Ключи счастья. Алексей Толстой и литературный Петербург (Толстая) - страница 35

Попав у Кругликовой в компанию наехавших из Петербурга и Москвы русских литераторов, он знакомится со всем русским литературным Олимпом, и его поэтические опыты 1908 года привлекают внимание.

Толстые возвращаются из Парижа в Москву в конце октября 1908 года и живут у тетки Марьи Леонтьевны Тургеневой (1857–1938), родной сестры матери Толстого. По приглашению Брюсова Толстой успешно выступает в «Обществе Свободной Эстетики» и закрепляет свои позиции. Об этом он писал Волошину:

…попросил меня Брюсов читать. При гробовом молчании, замирая от ужаса, освещенный двумя канделябрами, положив руки на красную с золотой бахромой скатерть, читал я «Чижика» и «Козленка», и «Купалу» и «Гусляра», и «Приворот» <…> После чтения подходят ко мне Брюсов и Белый, взволнованные, и начинают жать руки. В результате — приглашение в «Весы»… (Переписка: 145).

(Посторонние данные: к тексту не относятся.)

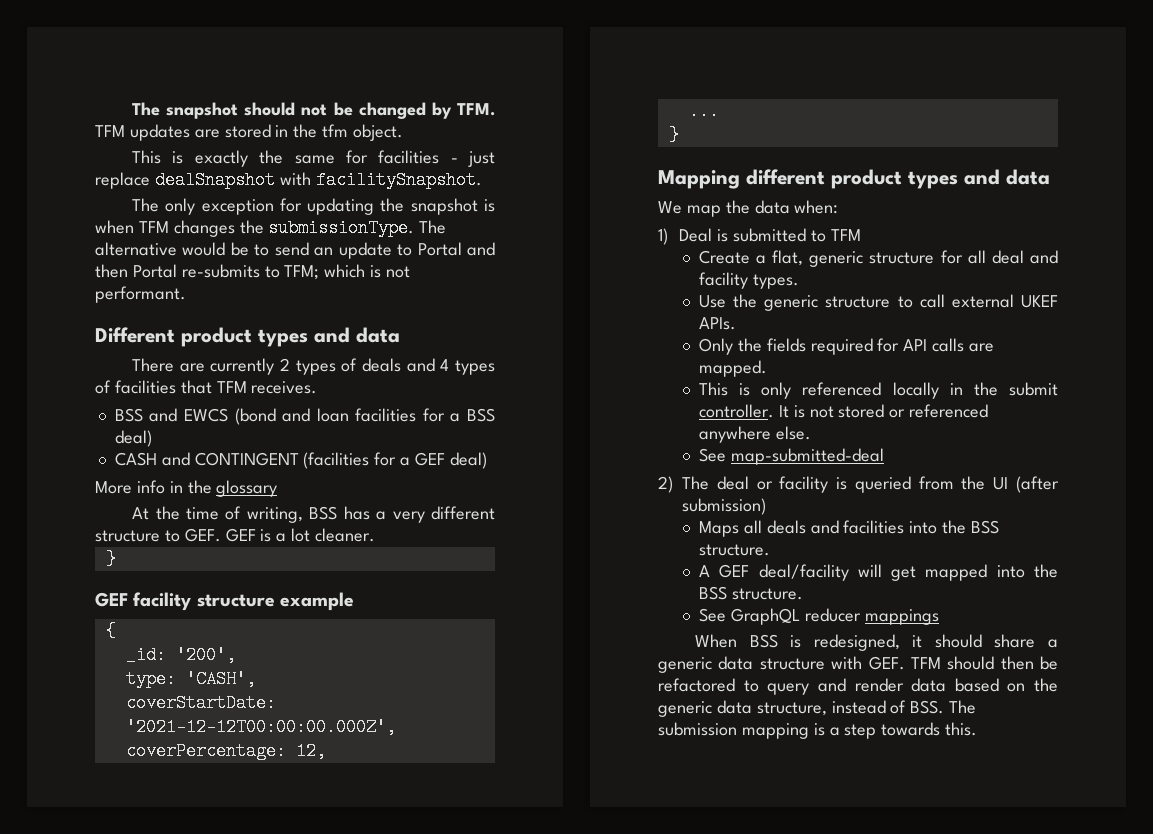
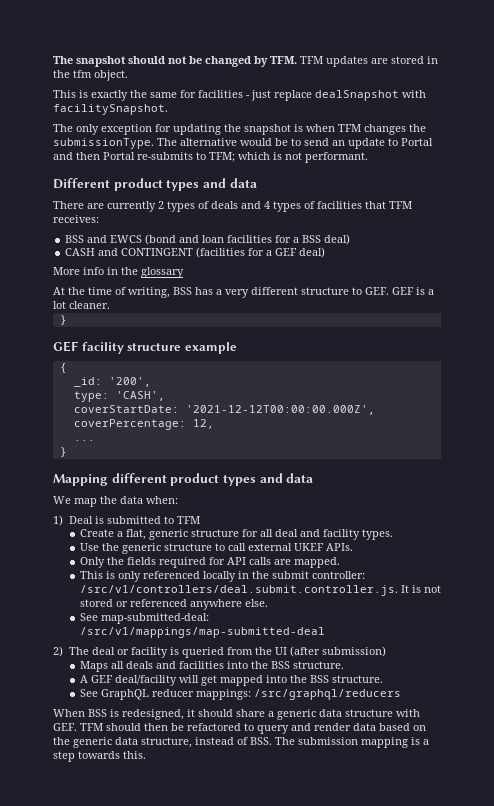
- There are currently 2 types of deals and 4 types of facilities that TFM receives.
+ There are currently 2 types of deals and 4 types of facilities that TFM receives:
- This is only referenced locally in the submit controller. It is not stored or referenced anywhere else.
+ This is only referenced locally in the submit controller: /src/v1/controllers/deal.submit.controller.js. It is not stored or referenced anywhere else.
- See map-submitted-deal
+ See map-submitted-deal: /src/v1/mappings/map-submitted-deal
- See GraphQL reducer mappings
+ See GraphQL reducer mappings: /src/graphql/reducers

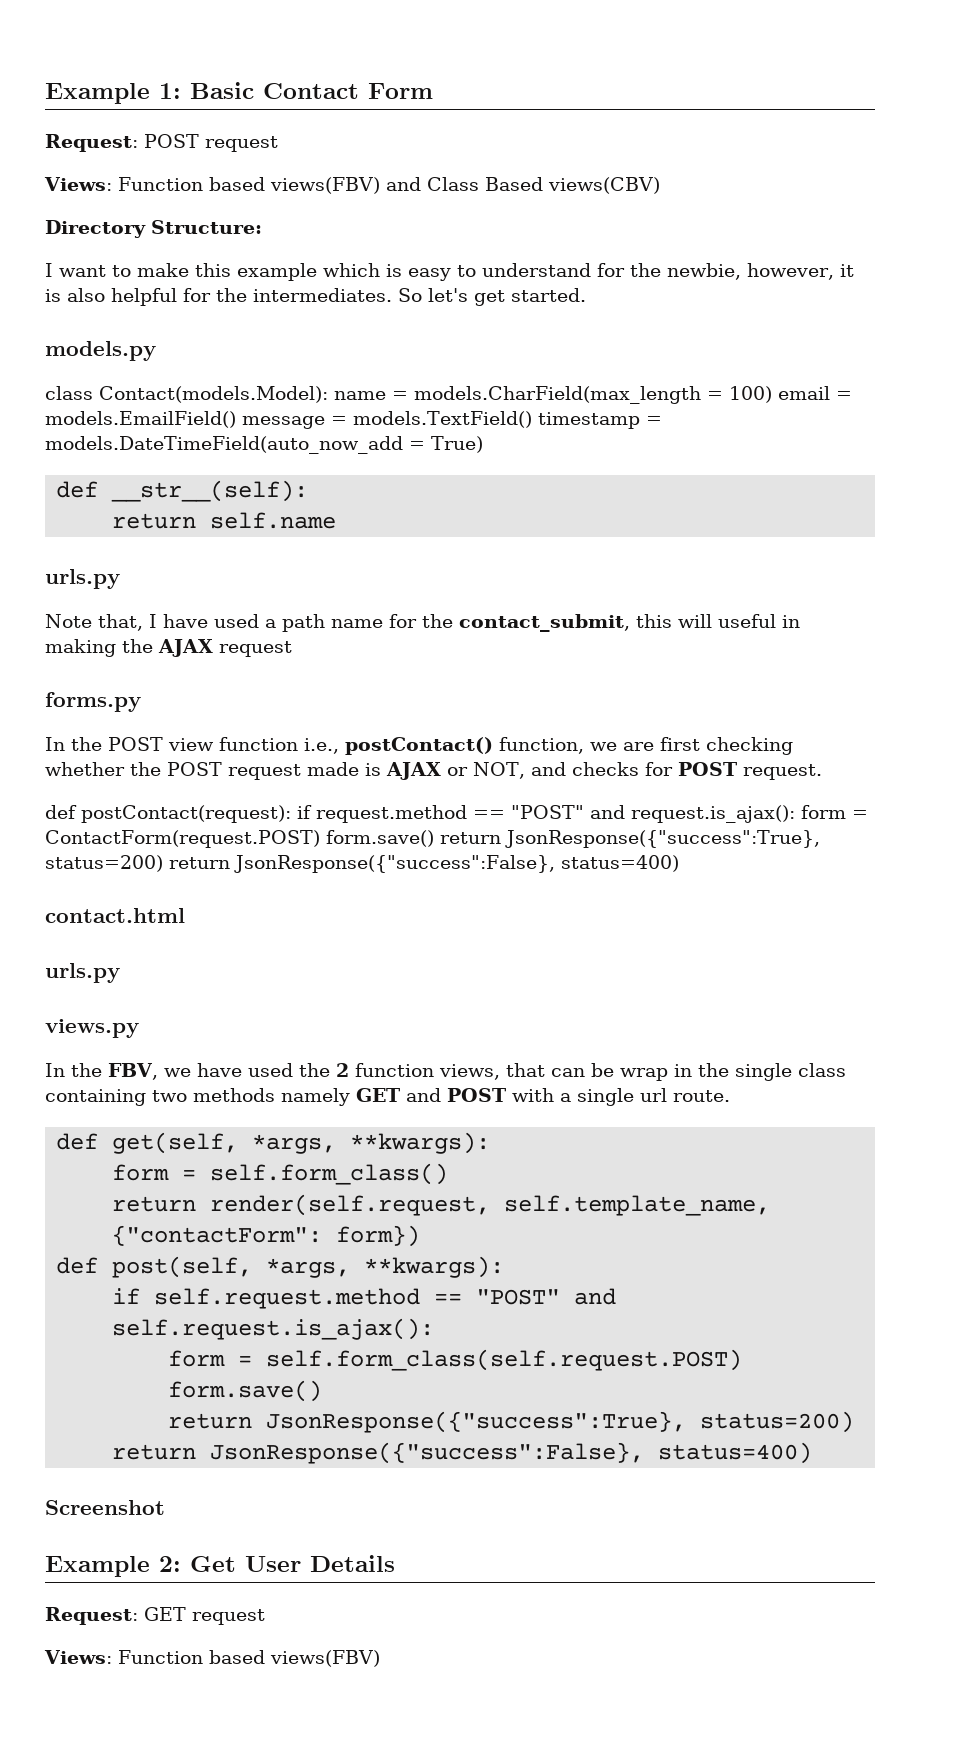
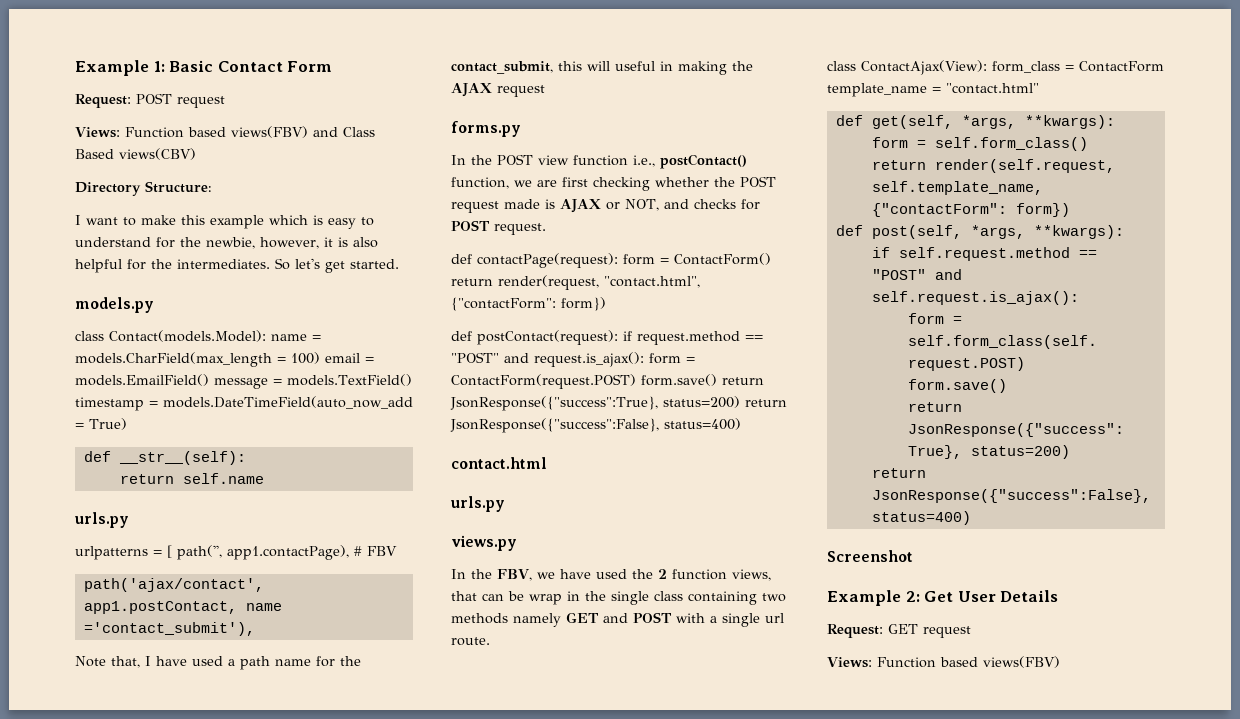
+ urlpatterns = [ path('', app1.contactPage), # FBV
+ path('ajax/contact', app1.postContact, name ='contact_submit'),
+ def contactPage(request): form = ContactForm() return render(request, "contact.html", {"contactForm": form})
+ class ContactAjax(View): form_class = ContactForm template_name = "contact.html"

Брюсов отметил в дневнике зимой 1908/1909 года: «“Эстетика”. Гр. А. Толстой в Москве» (Брюсов 1927: 141). Тогда же Толстой заговорил с Брюсовым о судьбе гумилевского рассказа (Гумилев Переписка: 490). Стихотворения Толстого «Самакан», «Семик», «Косари» были опубликованы в № 1 «Весов» за 1909 год. Волошин, гордый своим питомцем, спрашивал о нем Брюсова:

Мне писал Толстой, что виделся с Вами в «Эстетике» и читал при Вас стихи свои. Скажите, какое впечатление вынесли Вы? Мне он кажется весьма самобытным и на него можно возлагать всяческие надежды. В самом духе его есть что-то подлинное «мужицкое» в хорошем смысле (Париж 11/24 дек. 1908 — Хайлов 1985: 205).

Брюсов, получив заведование литературным отделом «Русской мысли» (в 1910 году), пригласил Толстого печататься, и тот напечатал в журнале несколько стихотворений и рассказ. В статье «Стихи 1911 года. Статья первая» Брюсов превознес его сборник «За синими реками» (М.: Гриф, 1911):

Мне остается сказать лишь об одном поэте, тоже почти дебютанте (если не считать его ранних, чисто ученических попыток, прошедших совершенно незамеченными), но в то же являющемся почти сложившимся мастером: говорю о гр. А. Н. Толстом. Не столько знание народного быта, всего того, что мы называем безобразным словом «фольклор», но скорее какое-то бессознательное проникновение в стихию русского духа составляет своеобразие и очарование поэзии гр. Толстого. Умело пользуясь выражениями и оборотами народного языка, присказками, прибаутками, <…> Гр. Толстой выработал склад речи и стиха совершенно свой, удачно разрешающий задачу — дать не подделку народной песни, но ее пересоздание в условиях нашей «искусственной» поэзии. Все предыдущие попытки в этом роде, — Вяч. Иванова, К. Бальмонта, С. Городецкого, — значительно побледнели после появления книги гр. Толстого (Брюсов 1975: 366).